Requirement: Although the records include pictures, the copy should not; write out exactly the lines from the first through the line with "Yohan 8a24ff37 | Difference: 10 -> 11".

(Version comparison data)
+ + +

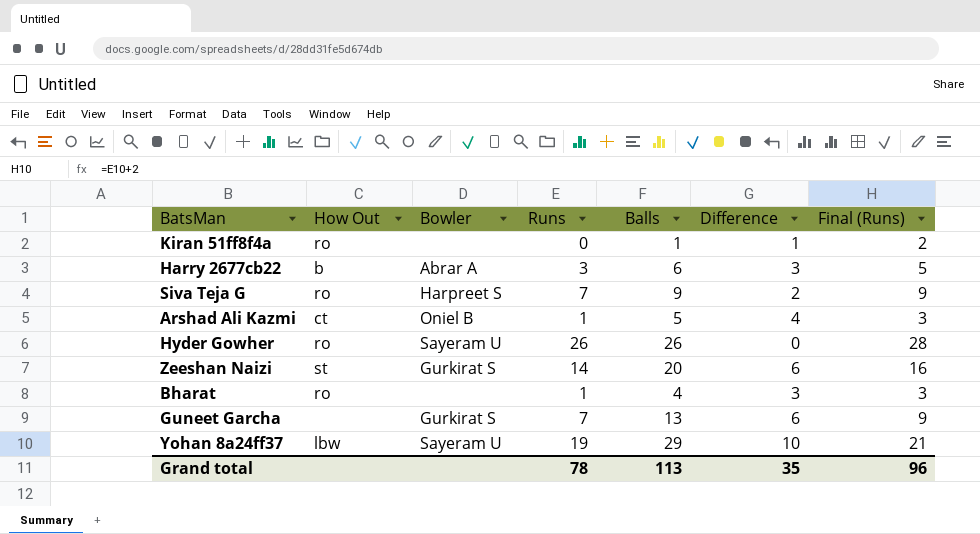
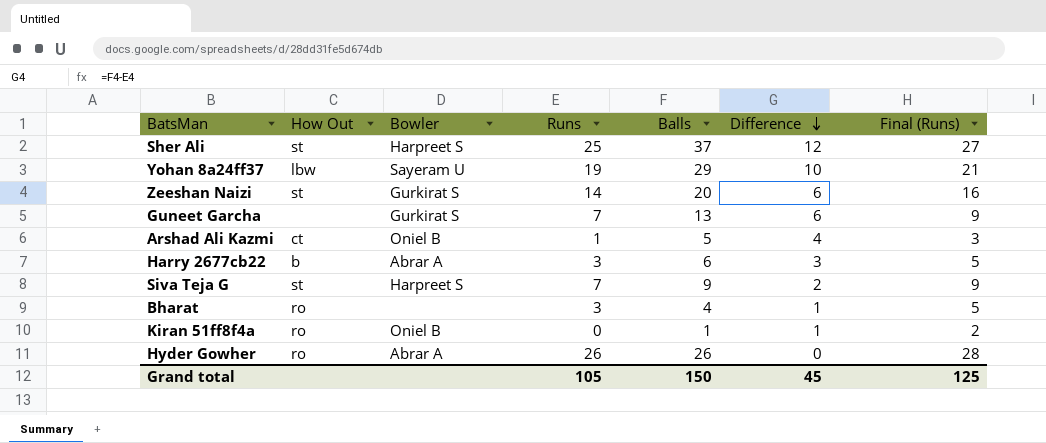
row order: none -> Difference descending
row Sher Ali: none -> st | Harpreet S | 25 | 37 | 12 | 27
Siva Teja G | How Out: ro -> st
Bharat | Runs: 1 -> 3
Bharat | Difference: 3 -> 1
Bharat | Final (Runs): 3 -> 5
Kiran 51ff8f4a | Bowler: none -> Oniel B
Hyder Gowher | Bowler: Sayeram U -> Abrar A
Grand total | Runs: 78 -> 105
Grand total | Balls: 113 -> 150
Grand total | Difference: 35 -> 45
Grand total | Final (Runs): 96 -> 125

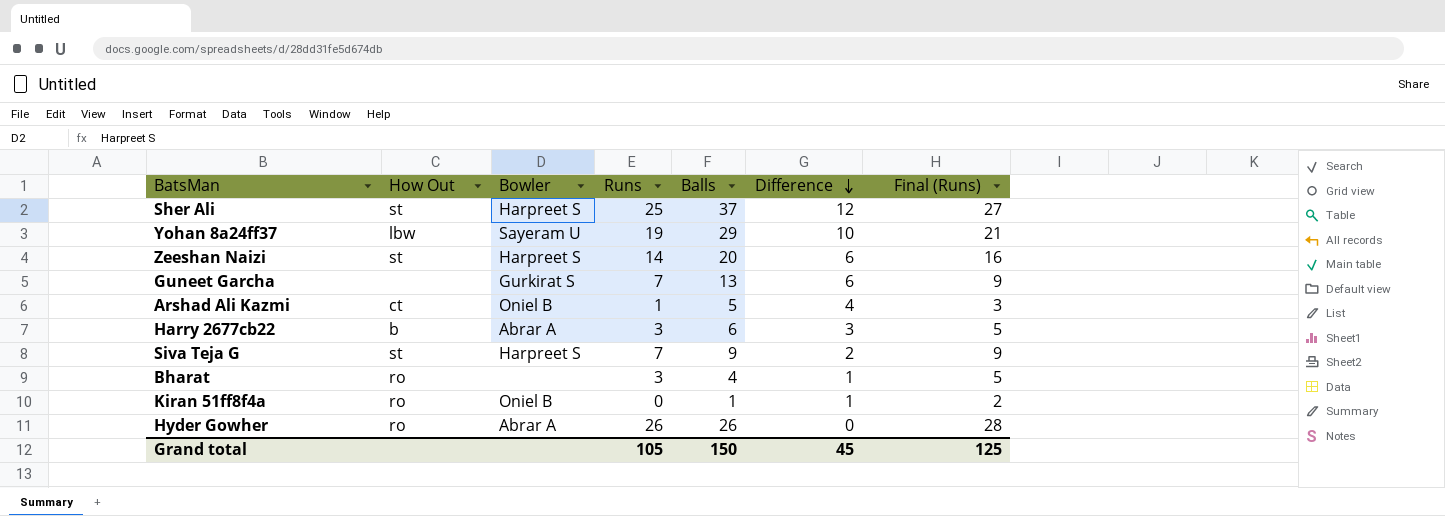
Zeeshan Naizi | Bowler: Gurkirat S -> Harpreet S

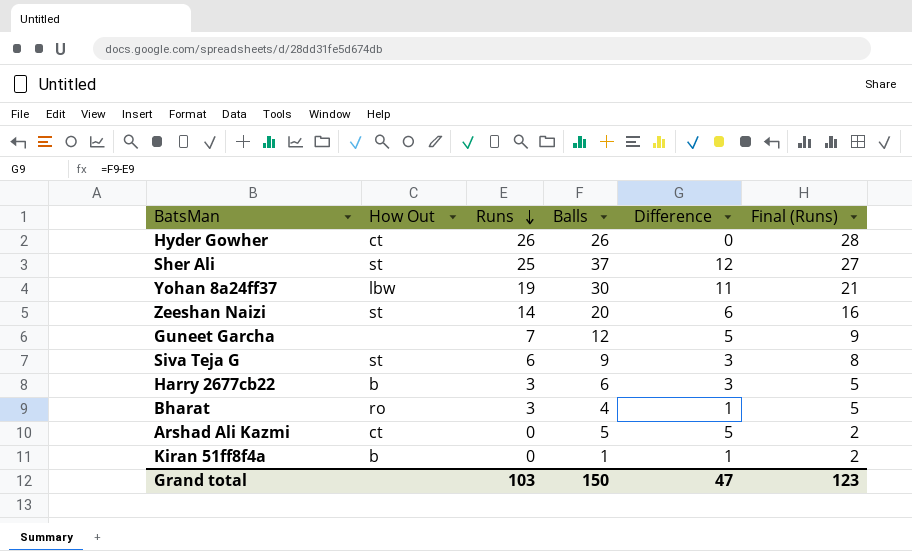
row order: Difference descending -> Runs descending
column Bowler | position: 3 -> none
Hyder Gowher | How Out: ro -> ct
Yohan 8a24ff37 | Balls: 29 -> 30
Yohan 8a24ff37 | Difference: 10 -> 11
Guneet Garcha | Balls: 13 -> 12
Guneet Garcha | Difference: 6 -> 5
Siva Teja G | Runs: 7 -> 6
Siva Teja G | Difference: 2 -> 3
Siva Teja G | Final (Runs): 9 -> 8
Arshad Ali Kazmi | Runs: 1 -> 0
Arshad Ali Kazmi | Difference: 4 -> 5
Arshad Ali Kazmi | Final (Runs): 3 -> 2
Kiran 51ff8f4a | How Out: ro -> b
Grand total | Runs: 105 -> 103
Grand total | Difference: 45 -> 47
Grand total | Final (Runs): 125 -> 123

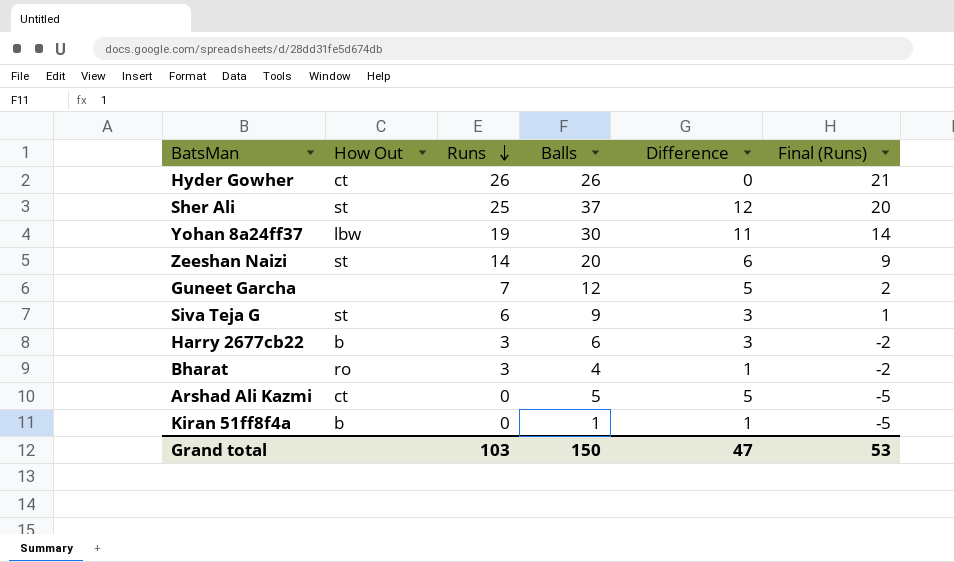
column Final (Runs) | formula: [Runs] + 2 -> [Runs] - 5
Grand total | Final (Runs): 123 -> 53

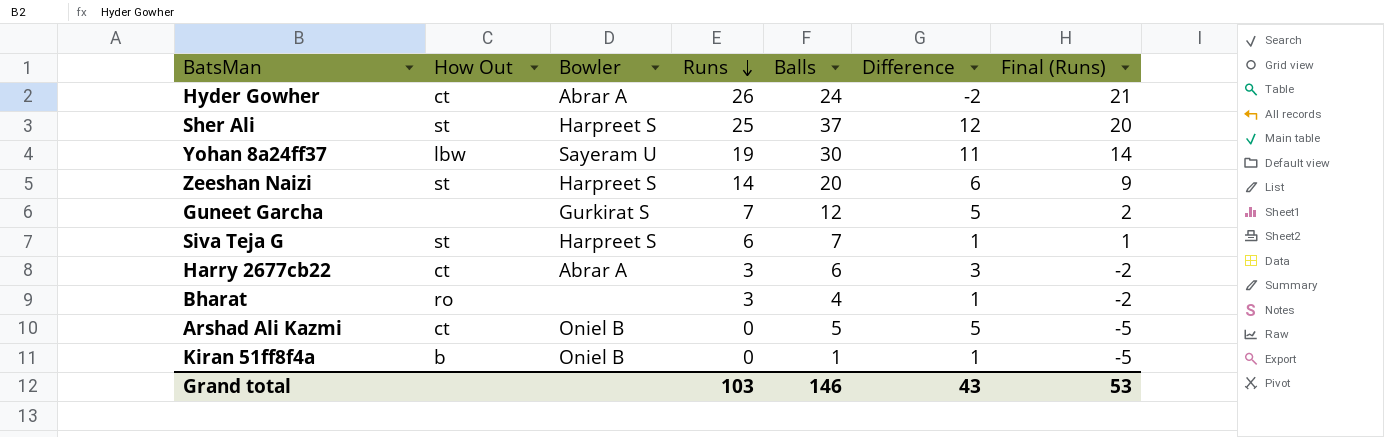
column Bowler | position: none -> 3
Hyder Gowher | Balls: 26 -> 24
Hyder Gowher | Difference: 0 -> -2
Siva Teja G | Balls: 9 -> 7
Siva Teja G | Difference: 3 -> 1
Harry 2677cb22 | How Out: b -> ct
Grand total | Balls: 150 -> 146
Grand total | Difference: 47 -> 43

+ + +

Task solution:
row order: none -> Difference descending
row Sher Ali: none -> st | Harpreet S | 25 | 37 | 12 | 27
Siva Teja G | How Out: ro -> st
Bharat | Runs: 1 -> 3
Bharat | Difference: 3 -> 1
Bharat | Final (Runs): 3 -> 5
Kiran 51ff8f4a | Bowler: none -> Oniel B
Hyder Gowher | Bowler: Sayeram U -> Abrar A
Grand total | Runs: 78 -> 105
Grand total | Balls: 113 -> 150
Grand total | Difference: 35 -> 45
Grand total | Final (Runs): 96 -> 125

Zeeshan Naizi | Bowler: Gurkirat S -> Harpreet S

row order: Difference descending -> Runs descending
column Bowler | position: 3 -> none
Hyder Gowher | How Out: ro -> ct
Yohan 8a24ff37 | Balls: 29 -> 30
Yohan 8a24ff37 | Difference: 10 -> 11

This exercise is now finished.